Nossen. Seit einem Jahr kommen immer mehr und diese immer häufiger auf die Grundstücke des etwas abgelegenen Pinnewitzer Wiesengrundes. „Sie durchstöbern mehrmals in der Woche unsere Mülltonnen, klettern auf Bäume und suchen dort nach Fressbarem, plündern die Milchnäpfe unserer Katze“, sagt ein Mittsiebziger mit weißem Haar. Mit seiner Frau wohnt der Mann seit 1950 im Nossener Ortsteil Pinnewitz. So schlimm wie jetzt, sagen beide, ist es mit dem Waschbär noch nie gewesen.

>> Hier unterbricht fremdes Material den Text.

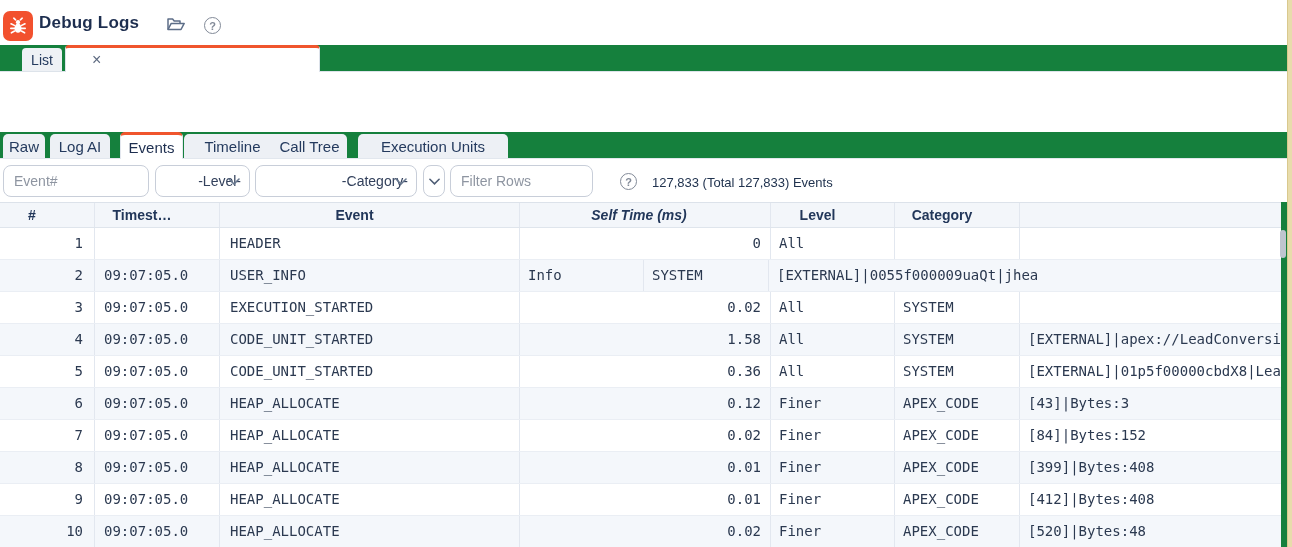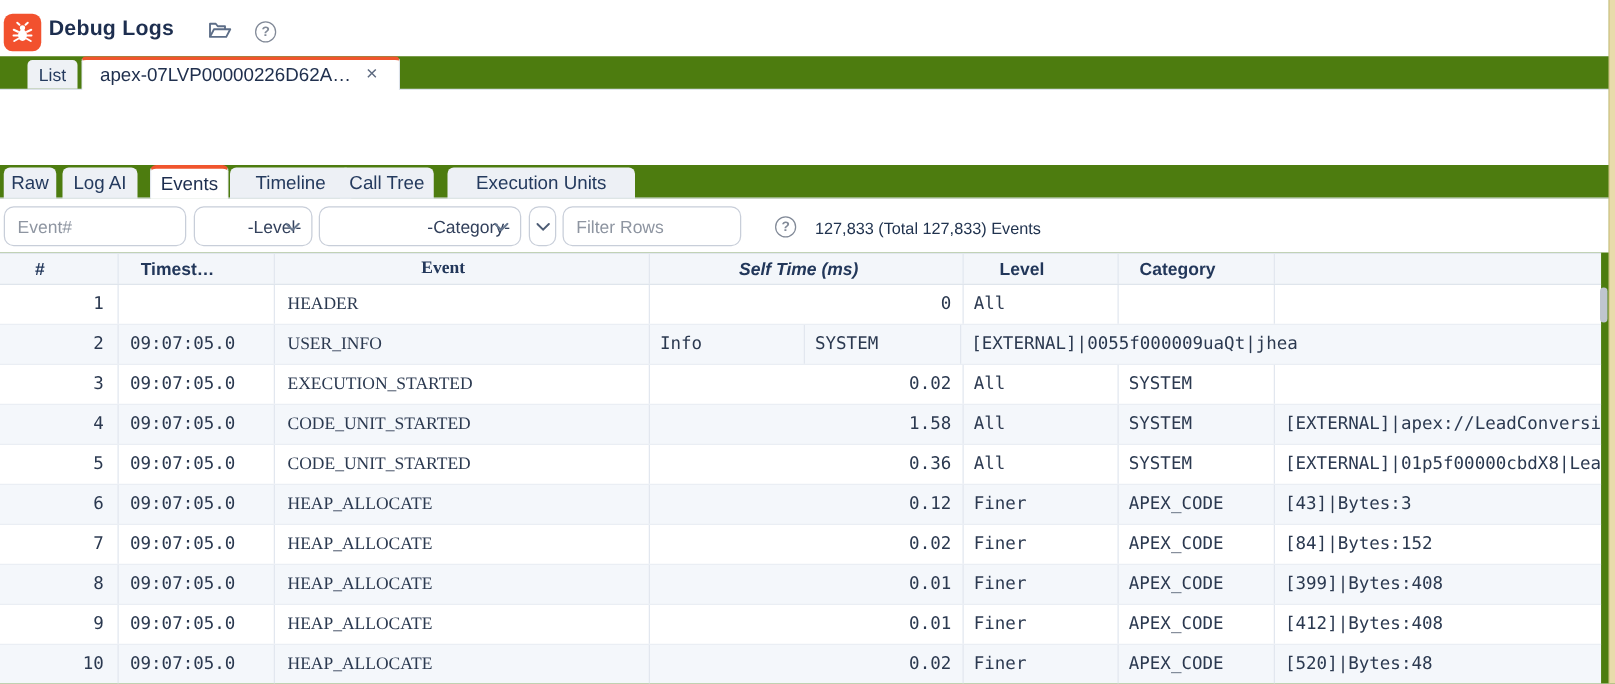--- a/index.html
+++ b/index.html
@@ -5,7 +5,7 @@
   * { box-sizing: border-box; margin: 0; padding: 0; }
   html,body { background:#ffffff; }
   body { font-family: "Liberation Sans", sans-serif; }
-  .page { position:relative; width:1292px; height:547px; overflow:hidden; background:#4d7c0f; }
+  .page { position:relative; width:1292px; height:547px; overflow:hidden; background:#15803d; }
 
   
   .top-strip { position:absolute; top:0; left:290px; width:730px; height:3px; background:#e8edf3; }

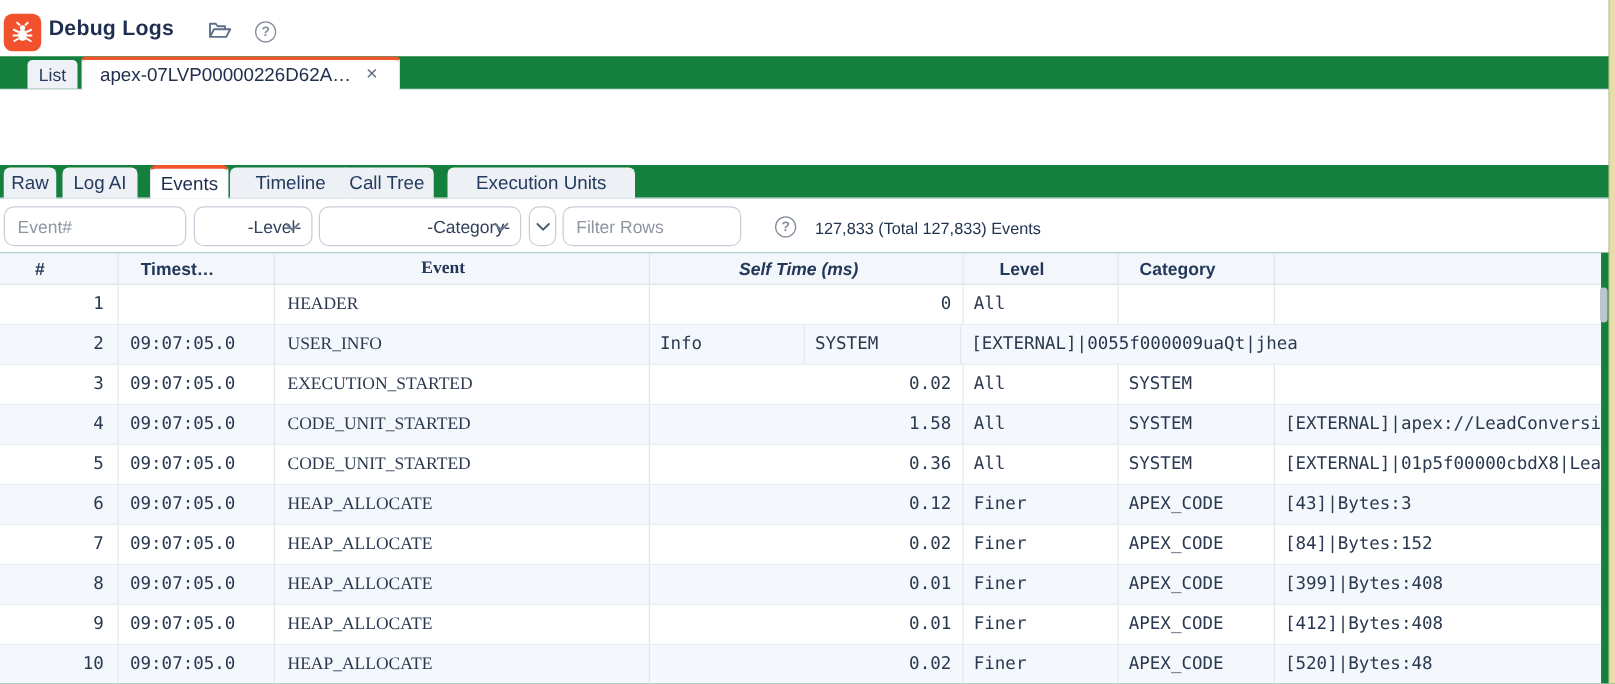--- a/index.html
+++ b/index.html
@@ -122,7 +122,6 @@
       <span>List</span>
     </div>
     <div class="ws-tab active">
-      <span>apex-07LVP00000226D62A…</span>
       <span class="tab-close">×</span>
     </div>
   </div>

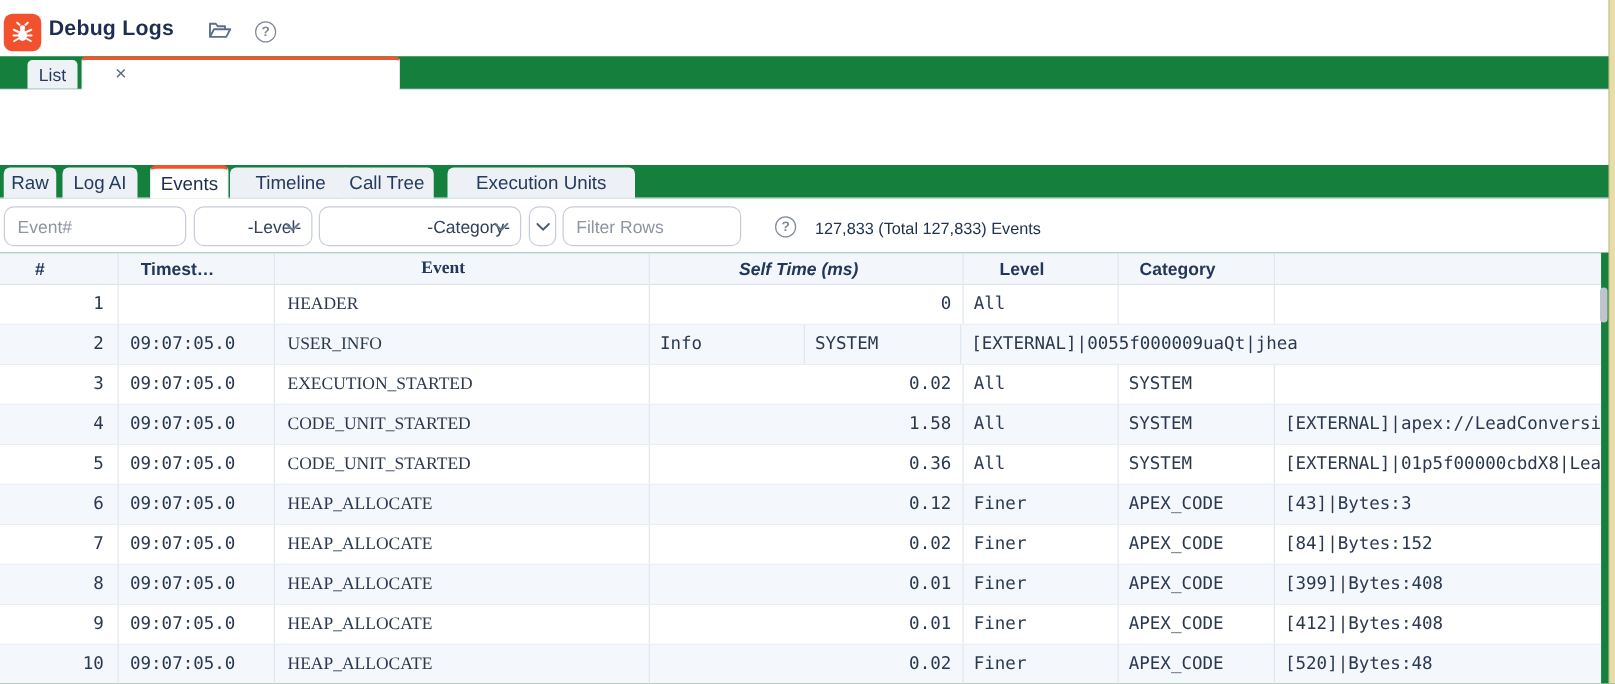--- a/index.html
+++ b/index.html
@@ -75,7 +75,7 @@
   .tcell { line-height:31px; white-space:nowrap; overflow:hidden; border-right:1px solid #e2e7ef; }
   .c0{width:95px; text-align:right; padding-right:11px;}
   .c1{width:125px; padding-left:9px;}
-  .c2{width:300px; padding-left:10px;font-family:Liberation Serif, serif;}
+  .c2{width:300px; padding-left:10px;}
   .c3{width:251px; text-align:right; padding-right:9px;}
   .c4{width:124px; padding-left:8px;}
   .c5{width:125px; padding-left:8px;}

Mit zwei solcher Fallen wird in Nossen-Pinnewitz versucht, der Waschbär-Plage Herr zu werden.
Mit zwei solcher Fallen wird in Nossen-Pinnewitz versucht, der Waschbär-Plage Herr zu werden. © privat

Wie das Ehepaar könnten auch die Nachbarn von umgestoßenen Mülltonnen, durchstöberten Dachböden und mehr werdenden Begegnungen mit dem putzigen Säugetier berichten. Unter Nennung des Namens über die Probleme zu reden, das wollen sie nicht. „Weil wir nicht falsch verstanden werden wollen. Wir lieben Tiere, zumal Waschbären wirklich süß sind. Aber so, wie es jetzt ist, geht es nicht weiter“, sagt die Ehefrau des Mittsiebzigers und streichelt auf ihrer Terrasse ihre Katze, die dankbar schnurrt.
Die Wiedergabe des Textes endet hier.